[Start of section]

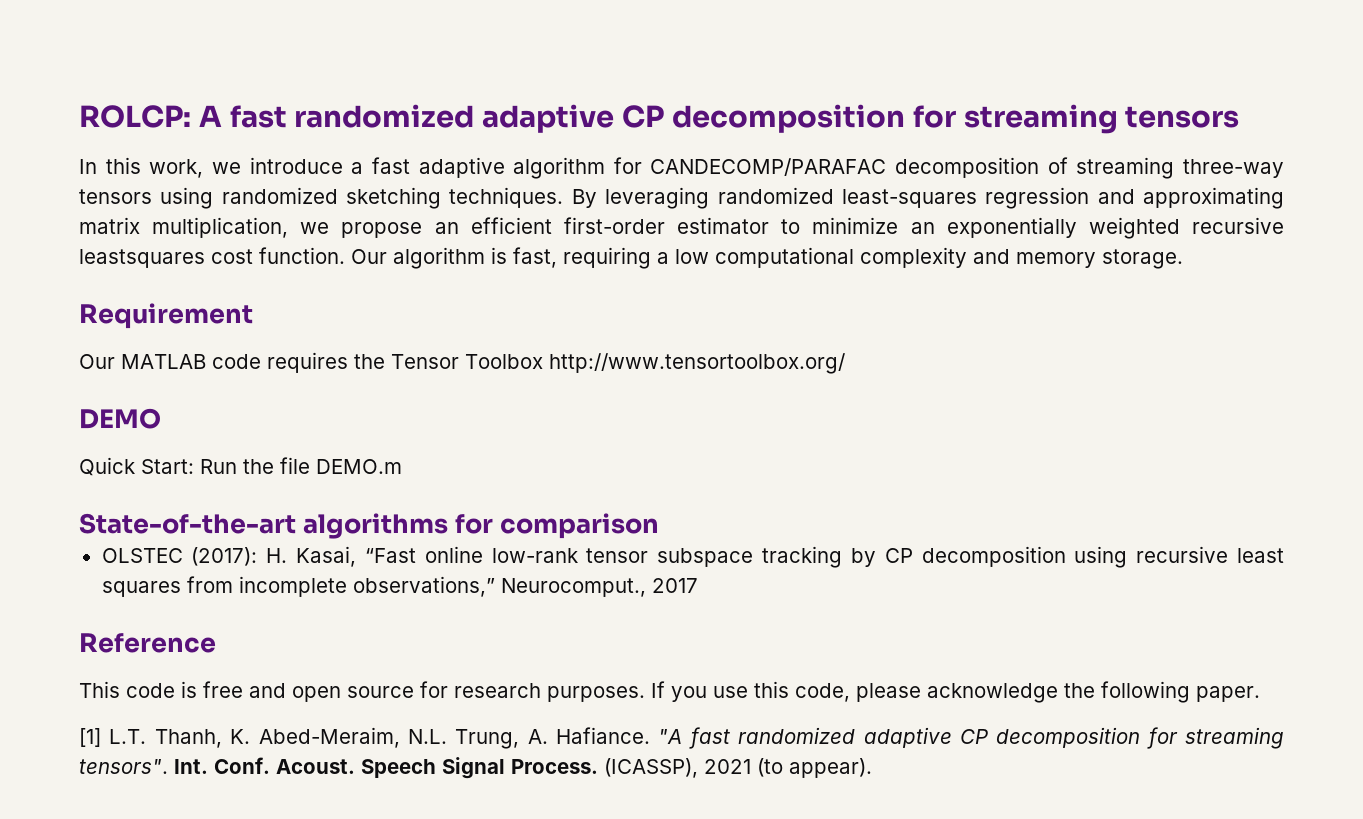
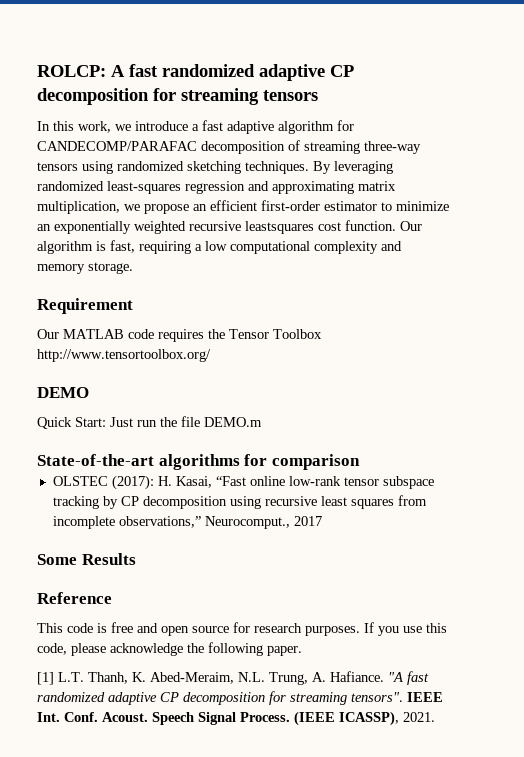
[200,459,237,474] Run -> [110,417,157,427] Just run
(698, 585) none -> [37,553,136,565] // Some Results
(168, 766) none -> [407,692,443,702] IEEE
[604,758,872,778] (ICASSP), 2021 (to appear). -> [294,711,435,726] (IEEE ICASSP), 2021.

[End of section]
[Start of section]

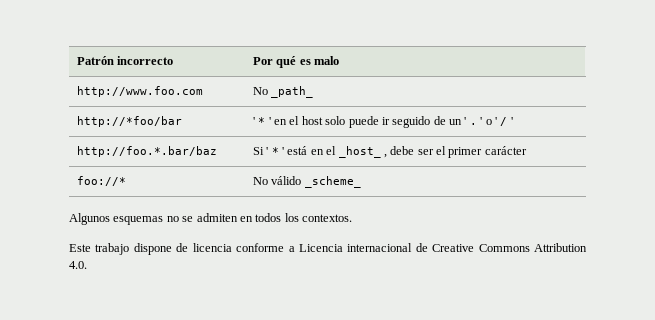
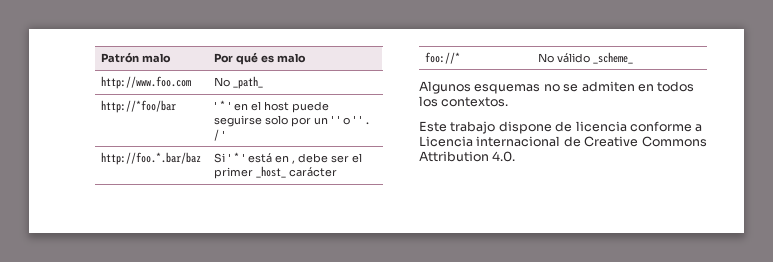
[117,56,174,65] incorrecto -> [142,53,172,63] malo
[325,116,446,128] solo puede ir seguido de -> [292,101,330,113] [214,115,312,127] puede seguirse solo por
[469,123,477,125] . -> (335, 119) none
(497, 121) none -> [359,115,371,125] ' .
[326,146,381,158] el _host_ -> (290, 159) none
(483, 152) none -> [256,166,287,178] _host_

[End of section]

■ TASK DESCRIPTION: Show the lines of the records that contain the word "none".

■ ANSWER SECTION:
(698, 585) none -> [37,553,136,565] // Some Results
(168, 766) none -> [407,692,443,702] IEEE
[469,123,477,125] . -> (335, 119) none
(497, 121) none -> [359,115,371,125] ' .
[326,146,381,158] el _host_ -> (290, 159) none
(483, 152) none -> [256,166,287,178] _host_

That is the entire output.